Она колебалась, но в конце концов не вытерпела, ибо ей очень хотелось поделиться со мной. Так вот; ей предложили место учительницы в родном городе. Место неплохое: школа расположена в самом центре. И если она намерена стать педагогом, то глупо от такого предложения отказываться. Ведь она могла бы жить с сестрой и сэкономить на этом немало денег.

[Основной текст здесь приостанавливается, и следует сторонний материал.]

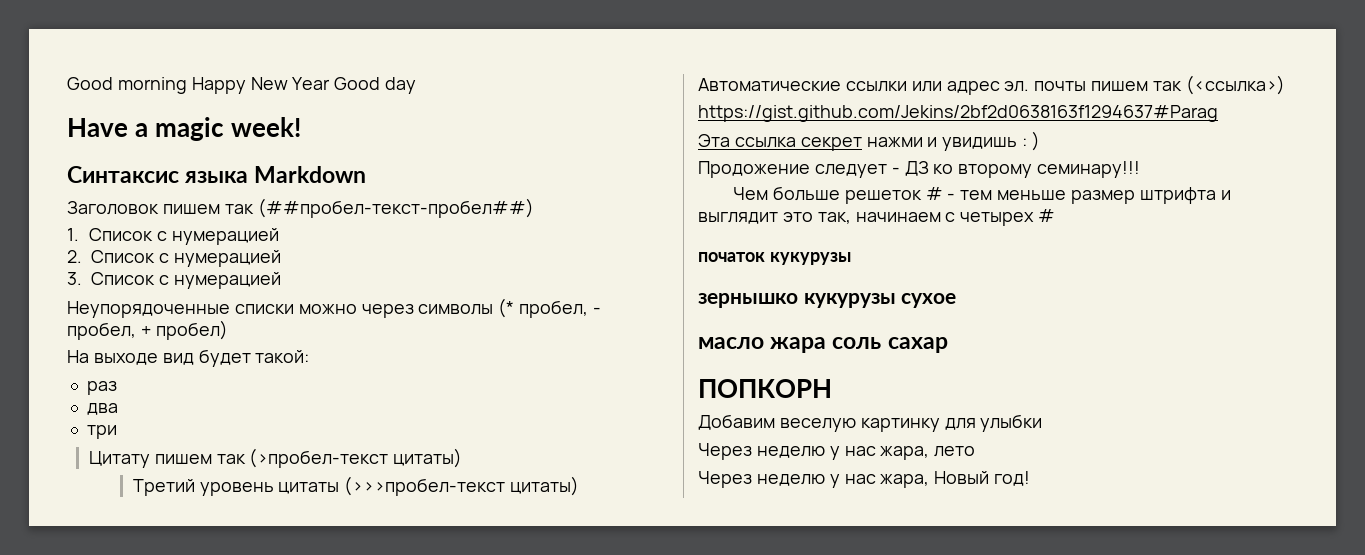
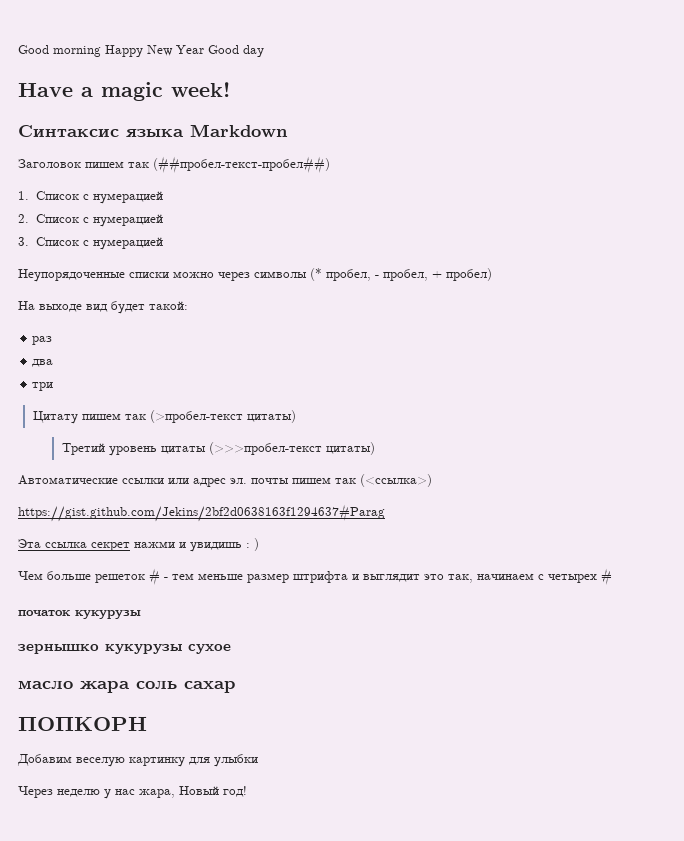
[698,161,1141,178] // Продожение следует - ДЗ ко второму семинару!!! -> (259, 544) none
[698,443,976,460] // Через неделю у нас жара, лето -> (258, 760) none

Мэрион хотелось услышать от меня отнюдь не мое мнение о том, правильно ли она поступает, — ей хотелось только, чтобы я сказал: «Не уезжай!» Но я не мог этого сказать, и по мере того, как она говорила, мне все больше становилось не по себе, я даже почувствовал угрызения совести. Меня угнетало то, что в разговоре с нею я не ощущаю той легкости, с какою мог балагурить с Шейлой. Я вдруг стал косноязычен и с трудом выдавливал из себя слова. Обычная непринужденность покинула меня. Я сознавал, что, если Мэрион уедет, мне будет ее недоставать, я даже буду скучать по ней — ведь я всегда мог найти у нее поддержку. Однако, сознавая это, я все же попытался с полной беспристрастностью высказать ей свое мнение, а она возмущенно смотрела на меня и возражала резко, отрывисто. Я старался думать только об ее интересах, но именно поэтому она не желала слушать меня и не могла мне простить.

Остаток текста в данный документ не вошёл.